Reforçando a idéia de que o FSM não morrerá, nem se tornou menos importante, mas que precisa rever objetivos, as falas em Porto Alegre 2010 convergem em uma palavra: ação. “Nesta idéia de que não se pode ficar eternamente discutindo e é preciso passar mais depressa à ação, surgiu a proposta de que o FSM tenha como objetivo a própria ação. Lançando ele mesmo as suas comitivas para superar o modelo neoliberal e assumindo um papel de maior protagonismo nessa luta. Para mim, o FSM continua sendo uma praça pública de encontro e reflexão em nível mundial e local com vistas a ação do altermundialismo e a criação de novas articulações”, avalia Withaker. Sem dúvida, a proposta de maior protagosnimo ganhou mais força após a crise financeira de 2008, quando parecia que o capitalismo estava prestes a ruir e que teria chegado o momento da virada. “O fórum de Davos foi realizado naquele momento em clima de velório” relembra Withaker.

Para Oded Grajew, o pensamento de ação comum deve transcender o Fórum. “A ação deve existir o ano inteiro, em formação de redes e fortalecimento das existentes. Essa foi a grande sacada do FSM, abrir um espaço onde todos se sentissem contemplados, onde nenhum causa é mais importante que a outra, porque a diversidade é um dos valores da nossa Carta de Princípios. Ela continua válida? Certamente que sim. Avançamos em muitas coisas e nossa tarefa ainda é gigantesca. A discussão do papel do FSM é interessante porque envolve nossa cultura patriarcal, piramidal, onde temos que ser mandados a fazer as coisas. O FSM não orienta subordinados, ele não manda em ninguém”, grifa o presidente do Instituto Ethos de Empresas e Responsabilidade Social.

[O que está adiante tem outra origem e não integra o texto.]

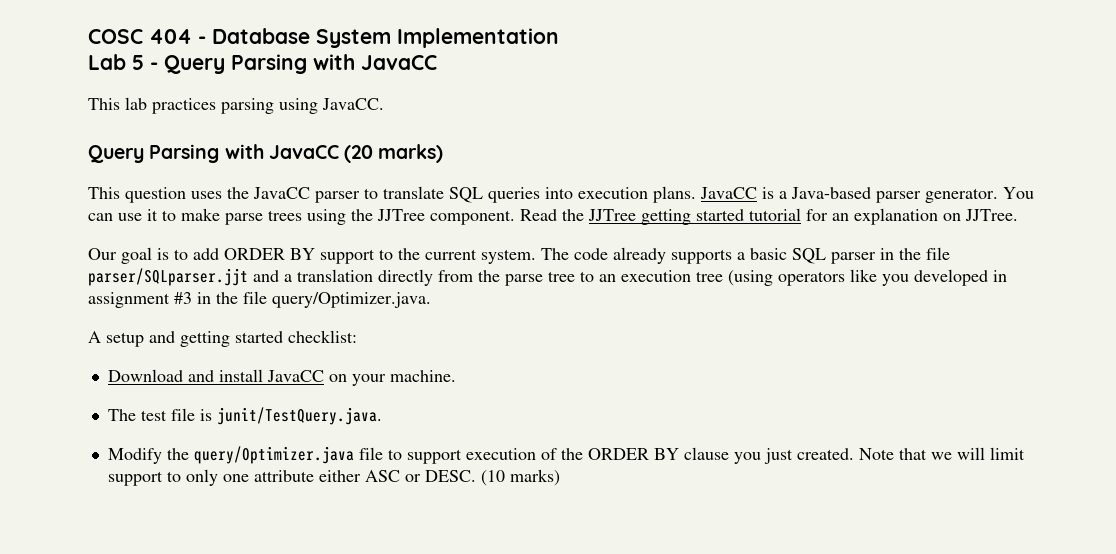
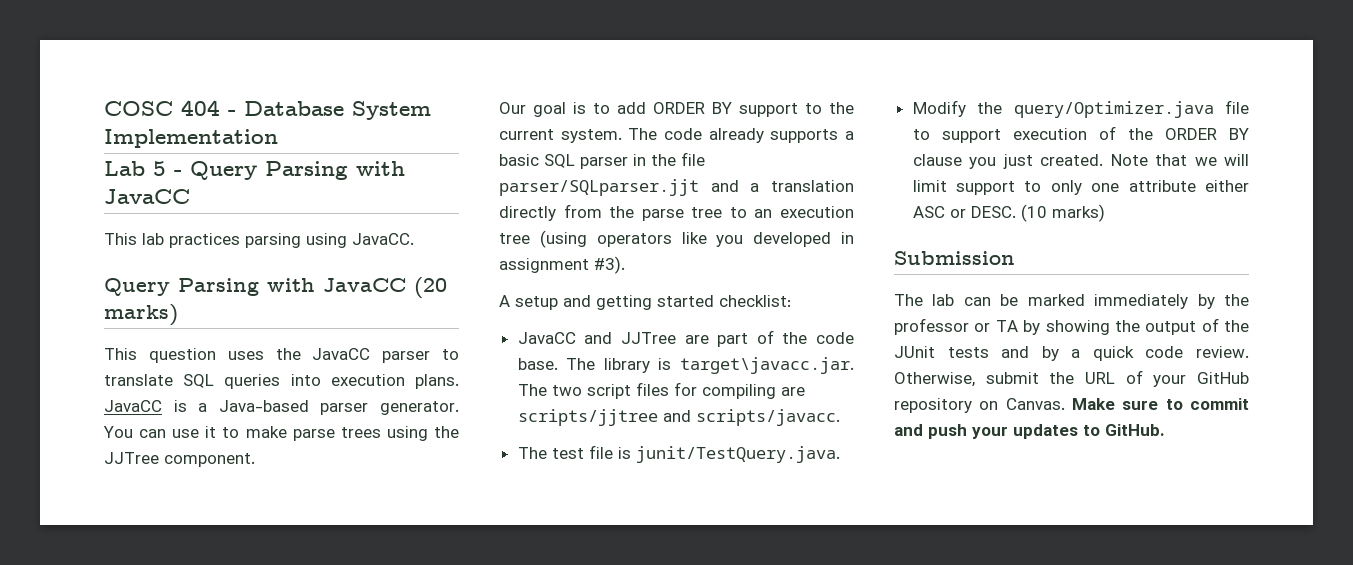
[520,208,1018,225] Read the JJTree getting started tutorial for an explanation on JJTree. -> (255, 460) none
[174,291,431,308] #3 in the file query/Optimizer.java. -> [594,256,625,274] #3).
[107,369,456,386] Download and install JavaCC on your machine. -> [517,330,854,347] [517,357,854,374] [517,382,805,399] [517,409,840,426] JavaCC and JJTree are part of the code base. The library is target\javacc.jar. The two script files for compiling are scripts/jjtree and scripts/javacc.
(560, 477) none -> [894,251,1015,265] [894,294,1249,309] [894,318,1249,335] [894,346,1249,361] [894,370,1249,387] [894,398,1249,413] [894,424,1165,439] // Submission // The lab can be marked immediately by the professor or TA by showing the output of the JUnit tests and by a quick code review. Otherwise, submit the URL of your GitHub repository on Canvas. Make sure to commit and push your updates to GitHub.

Entre a partidarização dos movimentos sociais e do FSM e a máxima “mudar o mundo sem tomar o poder”, outros debates aparecem pelos corredores da Usina do Gasômetro e dos Armazéns do Cais do Porto, construções a beira do Rio Guaíba que abrigam as discussões do Seminário Dez Anos Depois. Para o membro da Direção Nacional do MST, João Pedro Stédile, o acerto do Fórum foi justamente aceitar a todos, “até aos partidos”, grifa. “Acertamos em ser um espaço de debates onde todos se sentissem convidados, mesmo os companheiros que tem militância partidária, não em nome dos seus partidos, pela natureza do FSM. Sempre lutamos dentro do Fórum para que ele fosse massivo. Não poderia se transformar em uma reunião de sabidos ou em um evento acadêmico analisando a luta social. Acho até que em alguns momentos fomos democráticos demais. Mas avançamos em contribuir para derrotar o neoliberalismo não como modelo econômico, mas como ideologia”.

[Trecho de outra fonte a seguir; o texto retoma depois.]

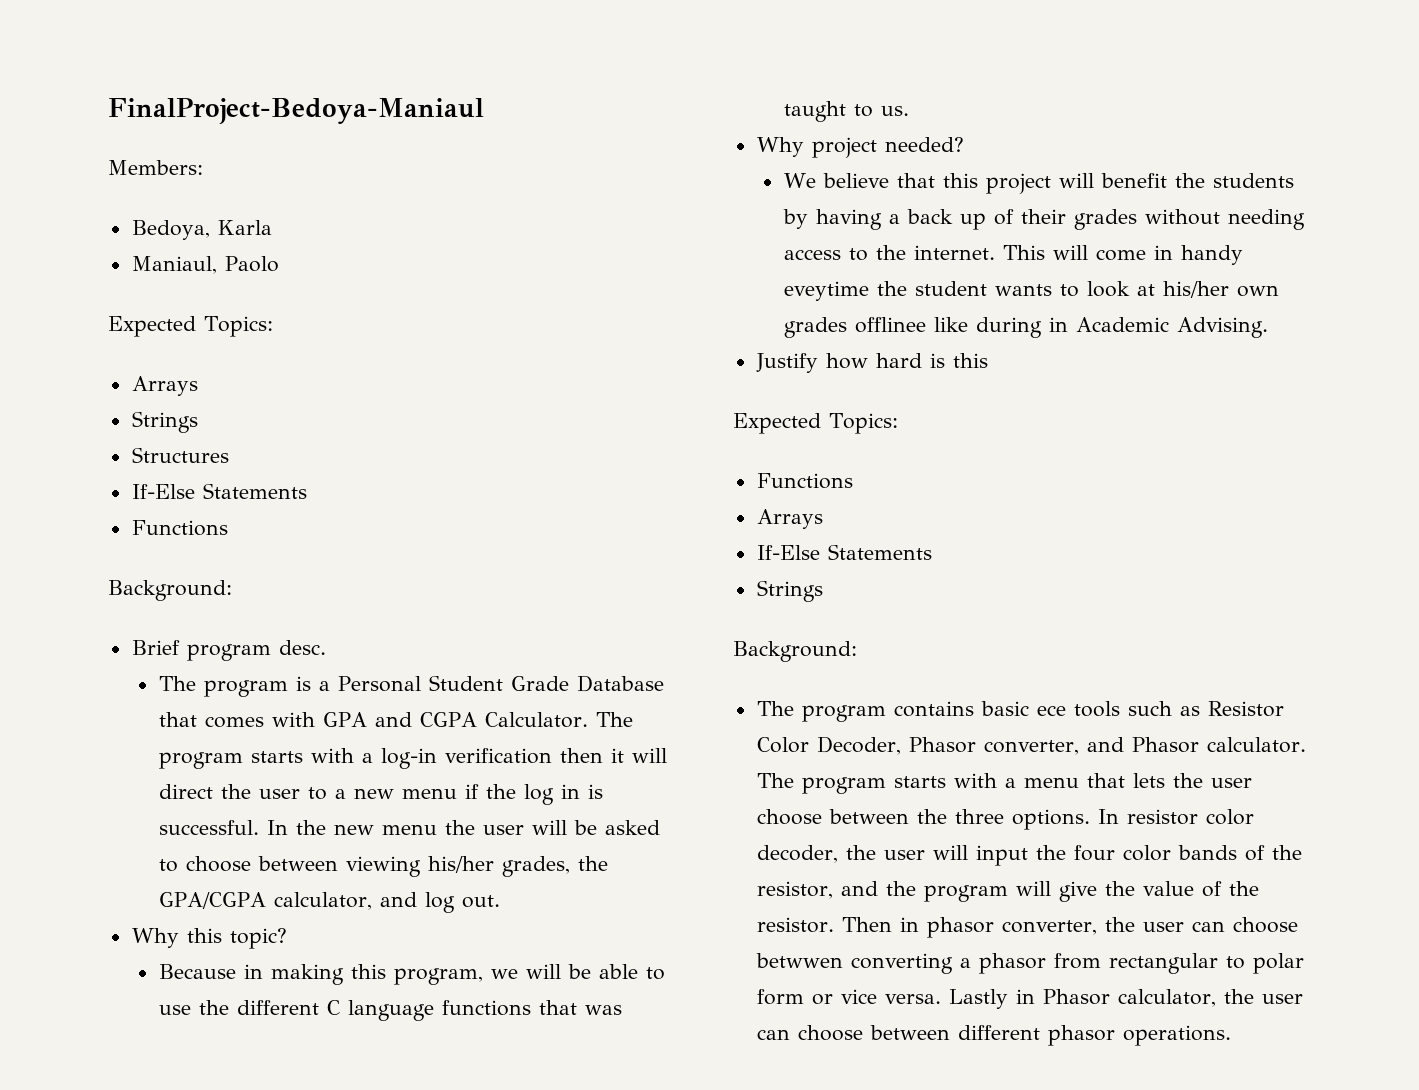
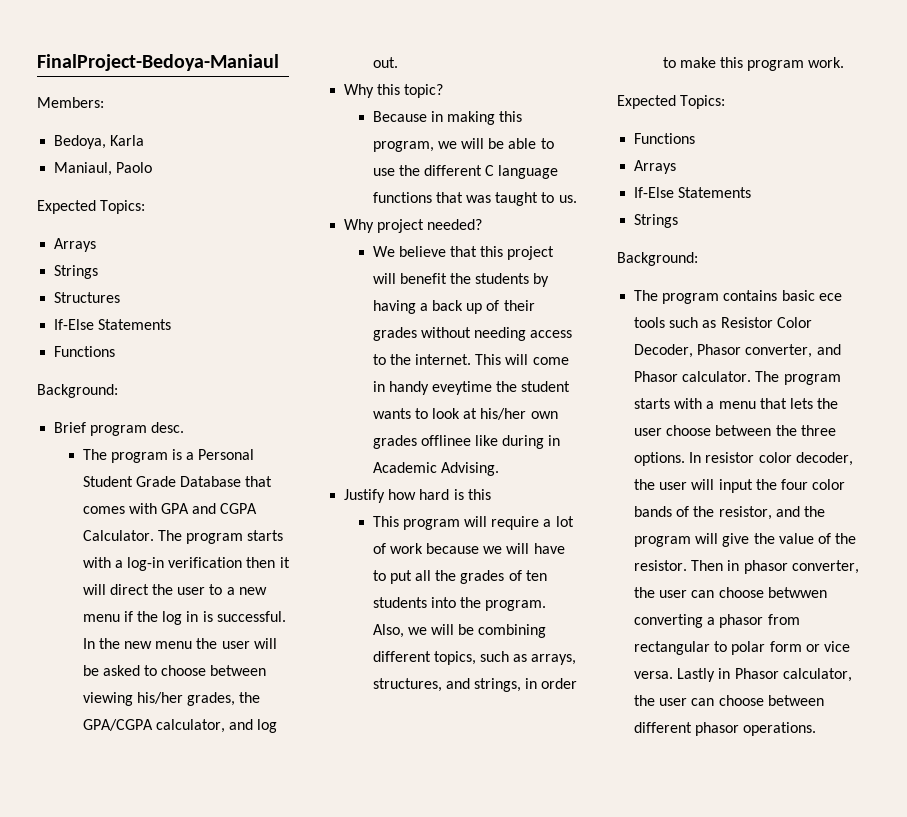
(988, 360) none -> [372,516,574,530] [372,543,565,554] [372,570,547,584] [372,597,547,611] [372,624,547,638] [372,651,577,665] [372,678,578,692] [662,57,845,71] // This program will require a lot of work because we will have to put all the grades of ten students into the program. Also, we will be combining different topics, such as arrays, structures, and strings, in order to make this program work.

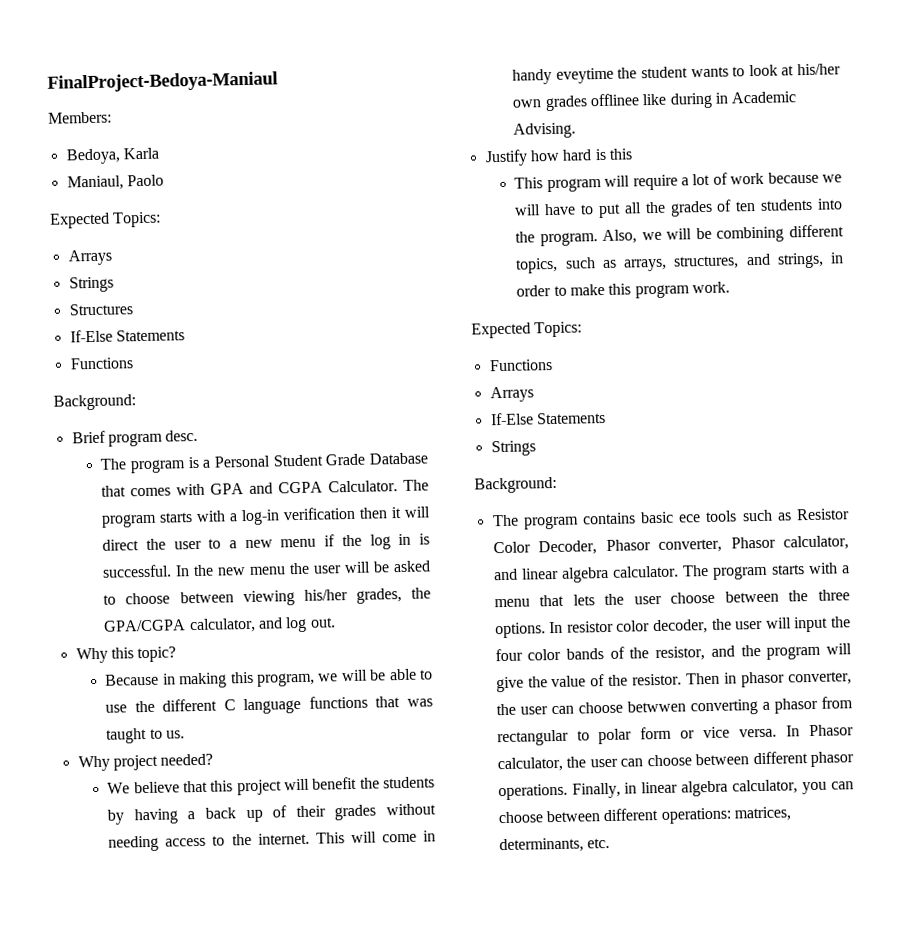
[816,344,841,355] [634,371,679,382] and Phasor -> [730,535,849,551] [493,566,609,583] Phasor calculator, and linear algebra
[677,668,731,682] Lastly in -> [786,725,801,737] In
(817, 729) none -> [571,779,854,799] [497,806,791,824] [498,837,610,854] Finally, in linear algebra calculator, you can choose between different operations: matrices, determinants, etc.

De todo modo, para Stédile ainda falta ação. “Não conseguimos ter um programa mais propositivo, não que o FSM tenha que ter um programa próprio, mas que neste espaço pudéssemos construir idéias mais unitárias que representem um acúmulo de forças. Também falhamos em construir dentro do Fórum espaços que possibilitassem ações de massa internacional”. Segundo ele, a única articulação internacional que pode ser citada foram as mobilizações contra a Guerra no Iraque, em 2003. Naquele ano, manifestantes contrários à guerra saíram às ruas de dezenas de cidades em todo o mundo para protestar. Foram mais de
150 mil pessoas em Paris, em dois protestos contra a guerra ao Iraque. Na Tunísia, centenas de pessoas tomaram as ruas da capital cantando "Give peace a chance" (Dê uma chance à paz). Em Milão, 300 mil pessoas participaram de um protesto. Os organizadores do evento, porém, falavam em 700 mil pessoas e explicavam que a manifestação significa uma oposição à guerra em qualquer circunstância. O protesto foi organizado por cerca de 70 entidades, entre sindicatos, partidos de esquerda e organizações não-governamentais.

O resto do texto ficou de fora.